Difference listings:

════════════════

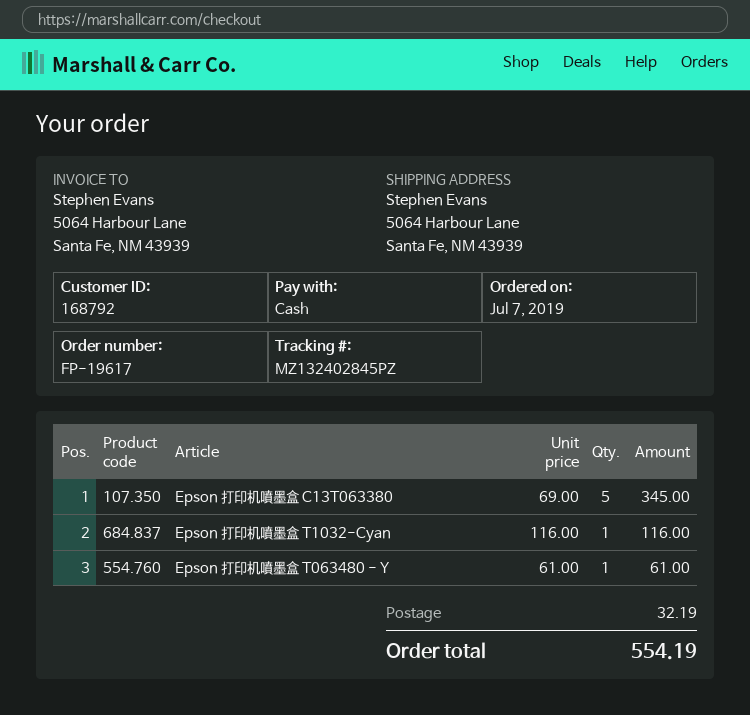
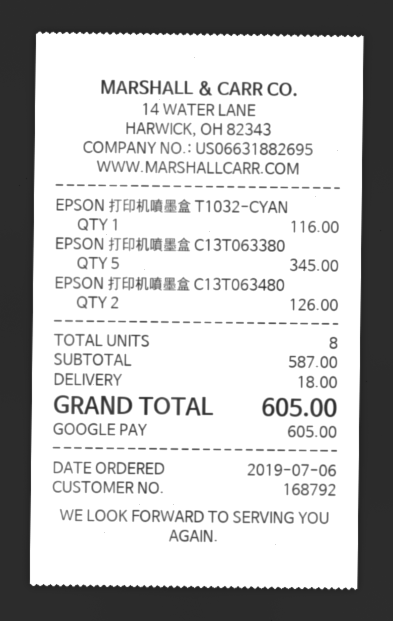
order date: 2019-07-07 -> 2019-07-06
payment method: cash -> Google Pay
Epson 打印机噴墨盒 T063480 - Y: 1 for 61.00 -> none
EPSON 打印机噴墨盒 C13T063480: none -> 2 for 126.00
shipping: 32.19 -> 18.00
total: 554.19 -> 605.00

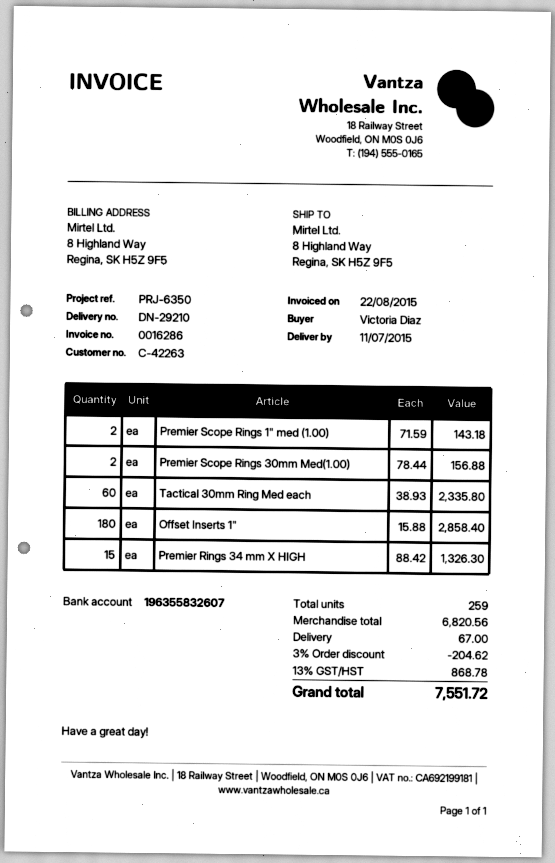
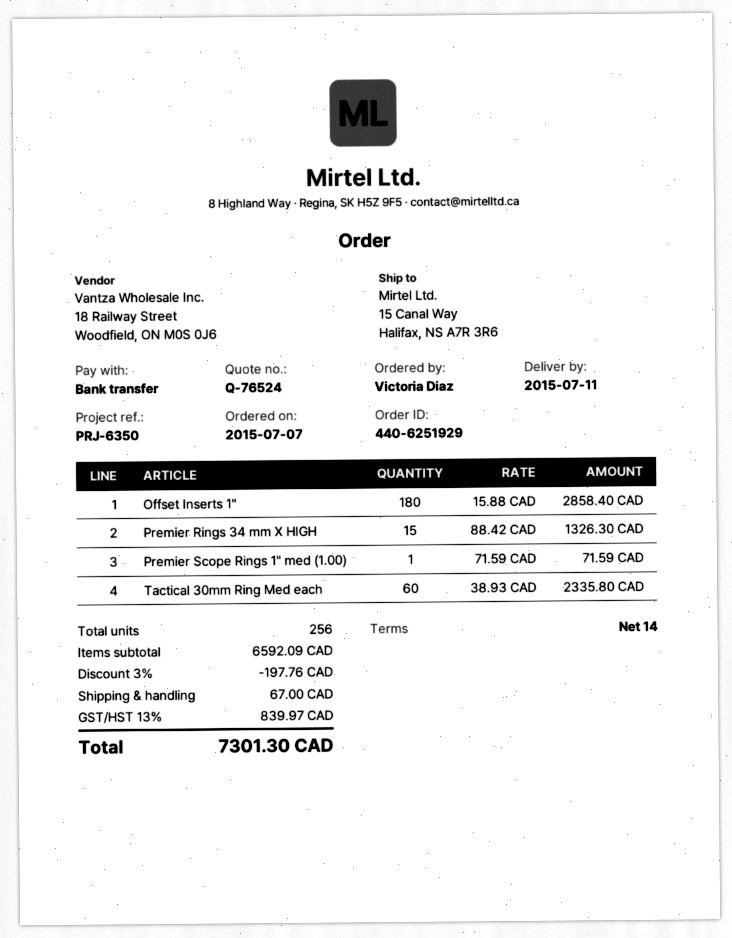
ship to: 8 Highland Way, Regina, SK H5Z 9F5 -> 15 Canal Way, Halifax, NS A7R 3R6
Premier Scope Rings 1" med (1.00): 2 x 71.59 = 143.18 -> 1 x 71.59 = 71.59
Premier Scope Rings 30mm Med(1.00): 2 x 78.44 = 156.88 -> none
total quantity: 259 -> 256
subtotal: 6820.56 -> 6592.09
discount: 3% = 204.62 -> 3% = 197.76
tax: 13% = 868.78 -> 13% = 839.97
total: 7551.72 -> 7301.30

════════════════

• AIM OF THE TASK: Go through the data and show each line that holds "Scope".

• OUTPUT OF THE EXERCISE:
Premier Scope Rings 1" med (1.00): 2 x 71.59 = 143.18 -> 1 x 71.59 = 71.59
Premier Scope Rings 30mm Med(1.00): 2 x 78.44 = 156.88 -> none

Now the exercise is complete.